The Company computes net earnings (loss) per share in accordance with ASC 260-10, "Earnings per Share." ASC 260-10 requires presentation of both basic and diluted earnings per share ("EPS") on the face of the income statement. Basic EPS is computed by dividing net income (loss) available to common stockholders by the weighted average number of common shares outstanding during the period. Diluted EPS gives effect to all dilutive potential common shares outstanding during the period. Diluted EPS excludes all dilutive potential common shares if their effect is anti-dilutive. At December 31, 2013, we excluded 1,000 shares of Series B Preferred Stock convertible into 1,000 shares of common stock.

 

Going Concern

 

As reflected in the accompanying unaudited consolidated financial statements, the Company had a net loss and net cash used in operations of $254 and $321,678, respectively, for the three months ended March 31, 2015 and a working capital deficit, stockholders' deficit, and deficit accumulated during the development stage of $797,473, $617,004, and $2,572,403, respectively, at March 31, 2015 and is in the development stage with no revenues.
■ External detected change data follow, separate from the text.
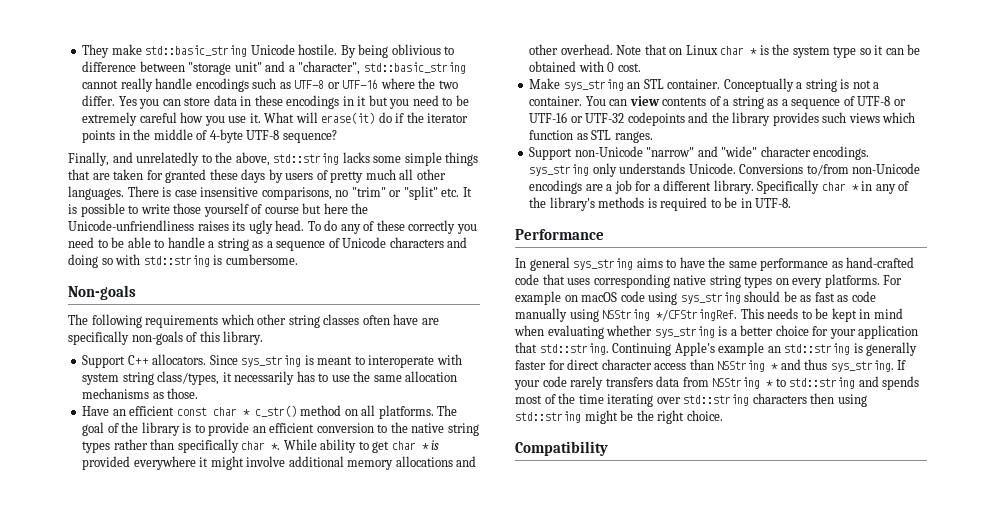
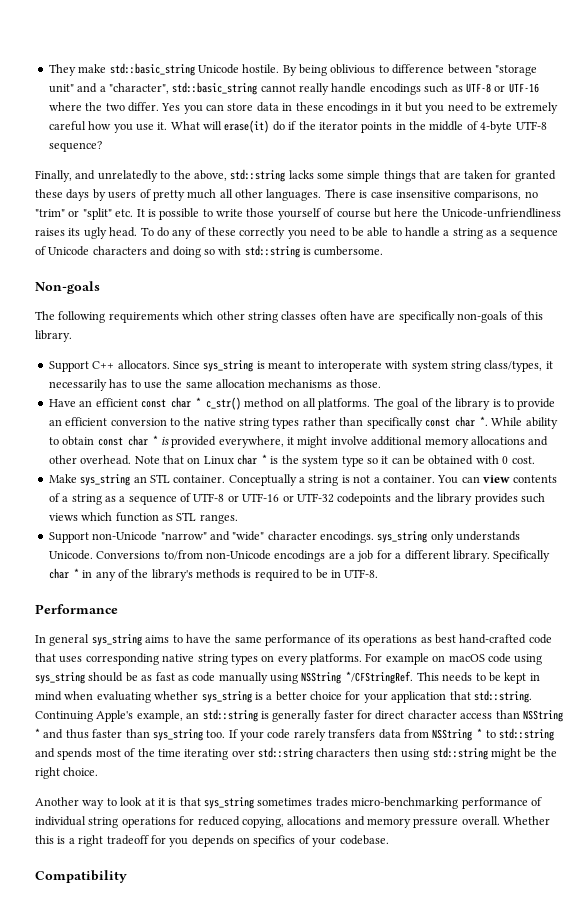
(239, 446) none -> [424,418,450,427] const
[372,441,390,453] get -> [62,436,123,446] obtain const
[133,456,196,470] everywhere -> [218,436,284,448] everywhere,
[831,261,843,268] as -> [334,634,456,646] of its operations as best
[718,342,765,356] example -> [136,710,183,722] example,
[830,360,894,372] sys_string. -> [92,729,226,741] faster than sys_string too.
(723, 415) none -> [35,797,542,809] [35,816,551,828] [35,835,389,847] // Another way to look at it is that sys_string sometimes trades micro-benchmarking performance of individual string operations for reduced copying, allocations and memory pressure overall. Whether this is a right tradeoff for you depends on specifics of your codebase.

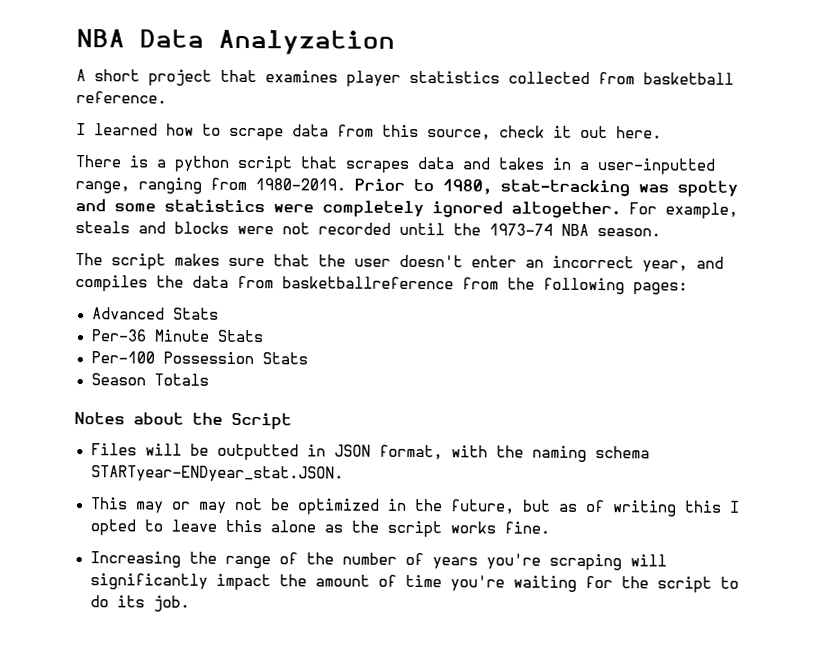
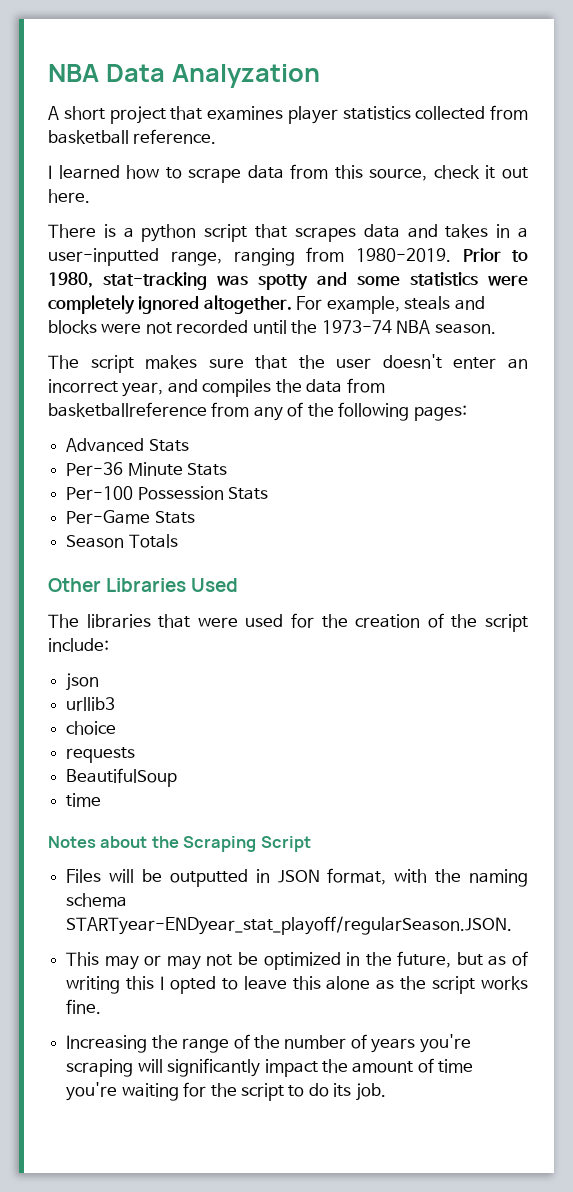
(499, 283) none -> [253,402,304,421] any of
(308, 358) none -> [66,510,195,524] // Per-Game Stats
(209, 379) none -> [48,578,239,592] [48,613,529,632] [48,638,109,652] [66,673,100,691] [66,697,116,711] [66,721,117,735] [66,747,136,763] [66,768,178,787] [66,793,102,807] // Other Libraries Used // The libraries that were used for the creation of the script include: // json // urllib3 // choice // requests // BeautifulSoup // time
(223, 418) none -> [183,836,257,852] Scraping
[90,465,344,483] STARTyear-ENDyear_stat.JSON. -> [66,916,513,935] STARTyear-ENDyear_stat_playoff/regularSeason.JSON.

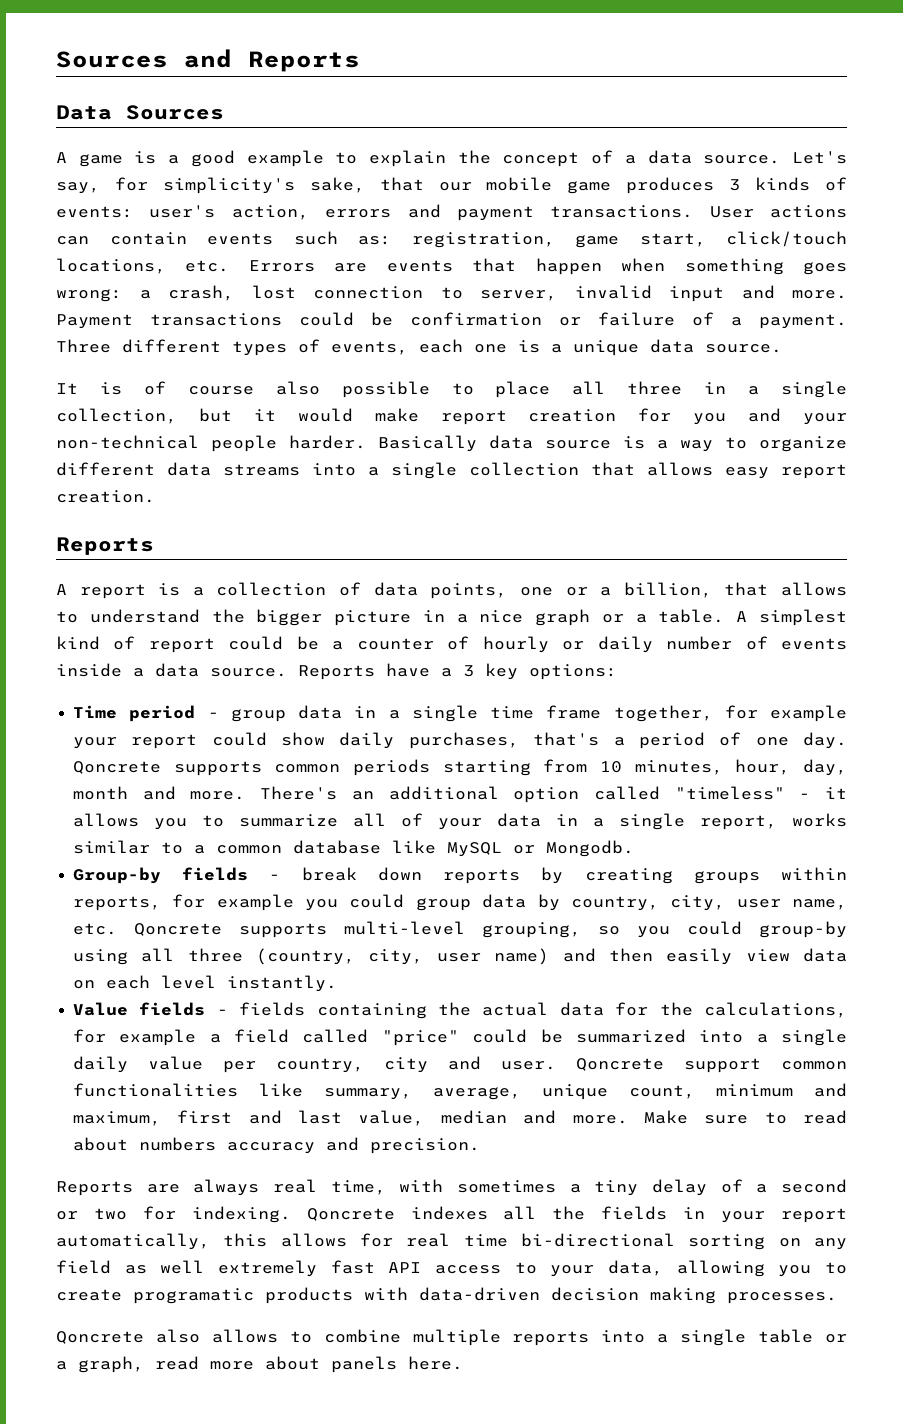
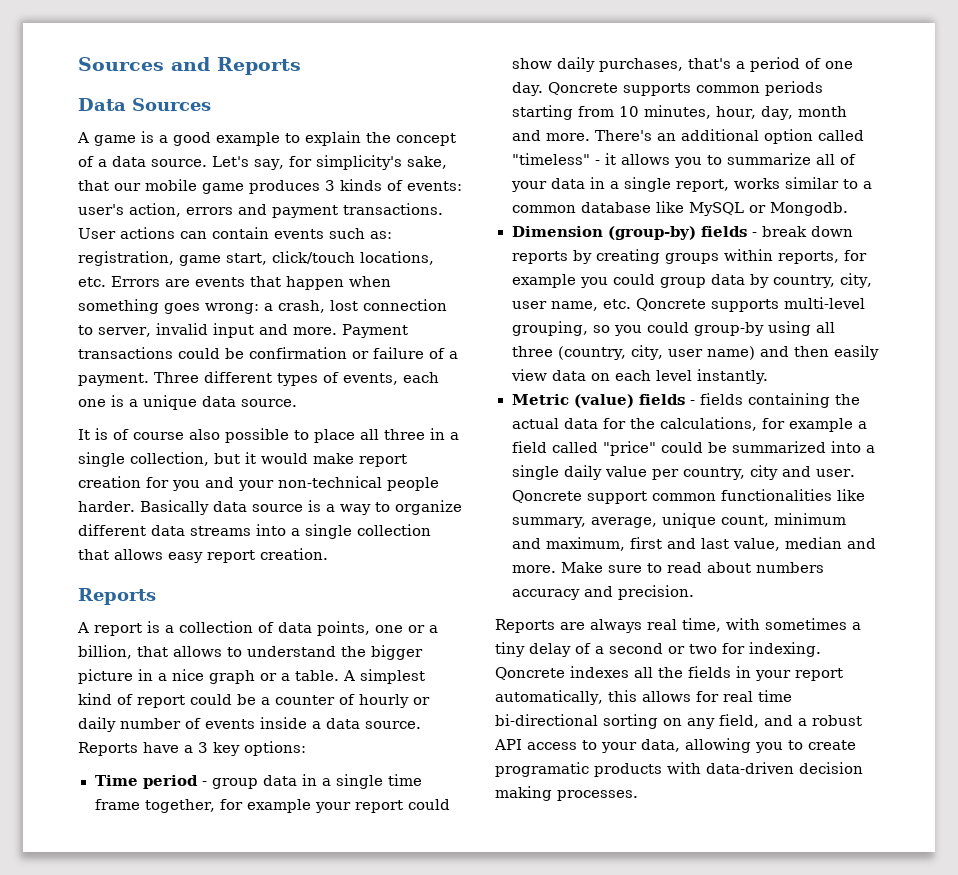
[73,867,162,884] Group-by -> [511,226,696,240] Dimension (group-by)
[73,1002,129,1016] Value -> [511,394,634,408] Metric (value)
[56,1260,375,1277] field as well extremely fast -> [719,714,862,728] field, and a robust
[56,1329,847,1346] [56,1356,463,1373] // Qoncrete also allows to combine multiple reports into a single table or a graph, read more about panels here. -> (638, 795) none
These matters raise substantial doubt about the Company's ability to continue as a going concern. The ability of the Company to continue as a going concern is dependent on the Company's ability to further implement its business plan, raise additional capital, and generate revenues. The consolidated financial statements do not include any adjustments that might be necessary if the Company is unable to continue as a going concern.